* The problem
Every record below should be printed exactly, except for the pictures.
◆ ◆ ◆ ◆ ◆ ◆ ◆
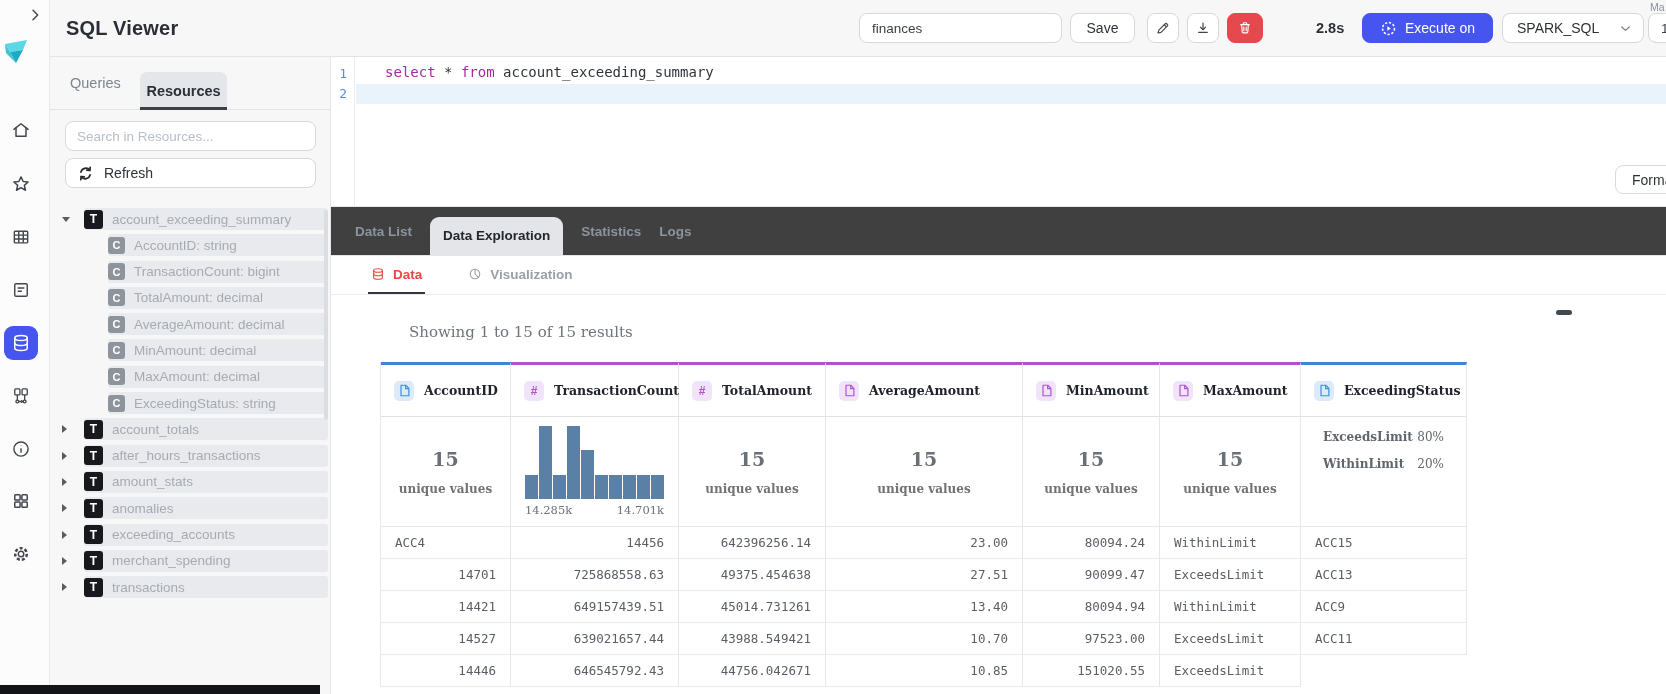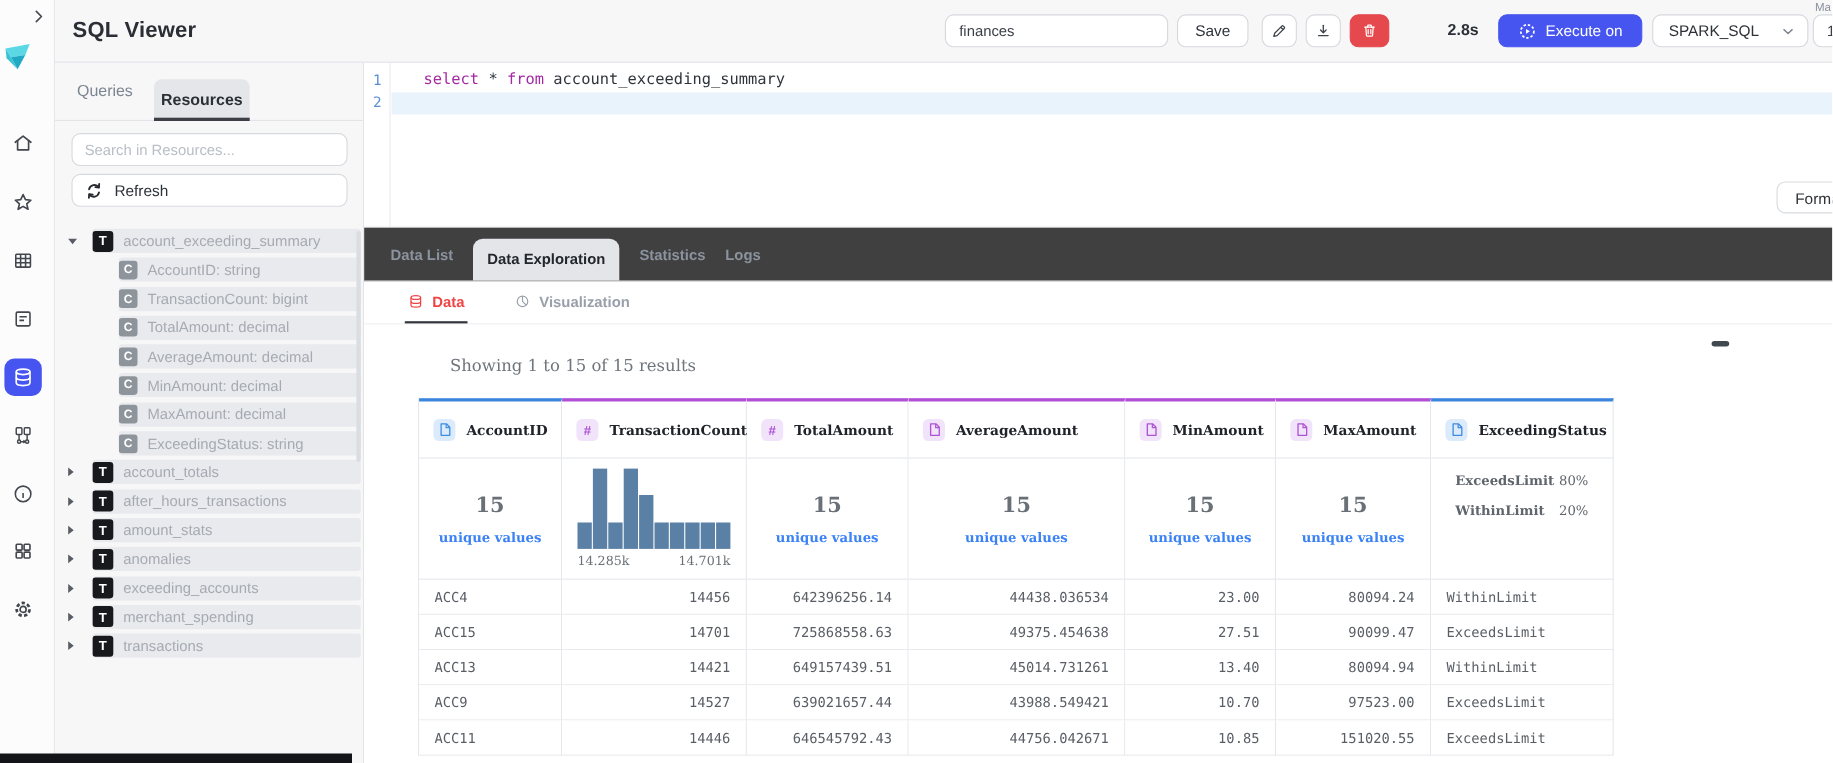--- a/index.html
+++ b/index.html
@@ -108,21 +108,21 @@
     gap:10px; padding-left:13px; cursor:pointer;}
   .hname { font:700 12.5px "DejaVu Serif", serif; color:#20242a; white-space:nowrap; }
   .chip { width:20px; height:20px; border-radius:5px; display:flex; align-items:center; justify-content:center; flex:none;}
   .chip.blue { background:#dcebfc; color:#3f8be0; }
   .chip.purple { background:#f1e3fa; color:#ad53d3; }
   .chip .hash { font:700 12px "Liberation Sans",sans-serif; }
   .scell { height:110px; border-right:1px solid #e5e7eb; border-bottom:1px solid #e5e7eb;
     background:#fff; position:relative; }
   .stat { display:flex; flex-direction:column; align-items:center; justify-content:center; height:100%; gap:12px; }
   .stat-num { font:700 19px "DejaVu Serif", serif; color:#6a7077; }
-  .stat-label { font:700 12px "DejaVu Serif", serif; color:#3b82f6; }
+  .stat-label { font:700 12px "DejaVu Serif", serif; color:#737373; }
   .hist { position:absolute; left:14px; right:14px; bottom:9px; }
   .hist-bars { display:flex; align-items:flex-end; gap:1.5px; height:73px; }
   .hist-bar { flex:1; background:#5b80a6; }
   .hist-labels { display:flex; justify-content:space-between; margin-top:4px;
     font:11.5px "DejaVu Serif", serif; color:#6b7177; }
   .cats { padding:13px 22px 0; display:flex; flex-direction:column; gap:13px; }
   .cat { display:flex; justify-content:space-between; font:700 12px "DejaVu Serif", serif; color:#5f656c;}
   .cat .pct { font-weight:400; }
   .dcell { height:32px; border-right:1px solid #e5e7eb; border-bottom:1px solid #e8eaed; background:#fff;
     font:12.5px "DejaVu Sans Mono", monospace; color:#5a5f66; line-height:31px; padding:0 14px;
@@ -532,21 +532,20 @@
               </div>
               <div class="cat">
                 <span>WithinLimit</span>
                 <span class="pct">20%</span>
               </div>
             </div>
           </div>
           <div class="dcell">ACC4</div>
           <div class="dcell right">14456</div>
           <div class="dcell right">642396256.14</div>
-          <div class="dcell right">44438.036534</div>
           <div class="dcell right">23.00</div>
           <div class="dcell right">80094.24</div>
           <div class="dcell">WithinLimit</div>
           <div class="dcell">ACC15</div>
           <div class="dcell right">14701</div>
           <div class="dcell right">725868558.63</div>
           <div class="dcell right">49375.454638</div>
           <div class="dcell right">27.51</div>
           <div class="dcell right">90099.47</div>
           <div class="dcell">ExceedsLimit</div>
◆ ◆ ◆ ◆ ◆ ◆ ◆
* Answer space
--- a/index.html
+++ b/index.html
@@ -108,21 +108,21 @@
     gap:10px; padding-left:13px; cursor:pointer;}
   .hname { font:700 12.5px "DejaVu Serif", serif; color:#20242a; white-space:nowrap; }
   .chip { width:20px; height:20px; border-radius:5px; display:flex; align-items:center; justify-content:center; flex:none;}
   .chip.blue { background:#dcebfc; color:#3f8be0; }
   .chip.purple { background:#f1e3fa; color:#ad53d3; }
   .chip .hash { font:700 12px "Liberation Sans",sans-serif; }
   .scell { height:110px; border-right:1px solid #e5e7eb; border-bottom:1px solid #e5e7eb;
     background:#fff; position:relative; }
   .stat { display:flex; flex-direction:column; align-items:center; justify-content:center; height:100%; gap:12px; }
   .stat-num { font:700 19px "DejaVu Serif", serif; color:#6a7077; }
-  .stat-label { font:700 12px "DejaVu Serif", serif; color:#3b82f6; }
+  .stat-label { font:700 12px "DejaVu Serif", serif; color:#737373; }
   .hist { position:absolute; left:14px; right:14px; bottom:9px; }
   .hist-bars { display:flex; align-items:flex-end; gap:1.5px; height:73px; }
   .hist-bar { flex:1; background:#5b80a6; }
   .hist-labels { display:flex; justify-content:space-between; margin-top:4px;
     font:11.5px "DejaVu Serif", serif; color:#6b7177; }
   .cats { padding:13px 22px 0; display:flex; flex-direction:column; gap:13px; }
   .cat { display:flex; justify-content:space-between; font:700 12px "DejaVu Serif", serif; color:#5f656c;}
   .cat .pct { font-weight:400; }
   .dcell { height:32px; border-right:1px solid #e5e7eb; border-bottom:1px solid #e8eaed; background:#fff;
     font:12.5px "DejaVu Sans Mono", monospace; color:#5a5f66; line-height:31px; padding:0 14px;
@@ -532,21 +532,20 @@
               </div>
               <div class="cat">
                 <span>WithinLimit</span>
                 <span class="pct">20%</span>
               </div>
             </div>
           </div>
           <div class="dcell">ACC4</div>
           <div class="dcell right">14456</div>
           <div class="dcell right">642396256.14</div>
-          <div class="dcell right">44438.036534</div>
           <div class="dcell right">23.00</div>
           <div class="dcell right">80094.24</div>
           <div class="dcell">WithinLimit</div>
           <div class="dcell">ACC15</div>
           <div class="dcell right">14701</div>
           <div class="dcell right">725868558.63</div>
           <div class="dcell right">49375.454638</div>
           <div class="dcell right">27.51</div>
           <div class="dcell right">90099.47</div>
           <div class="dcell">ExceedsLimit</div>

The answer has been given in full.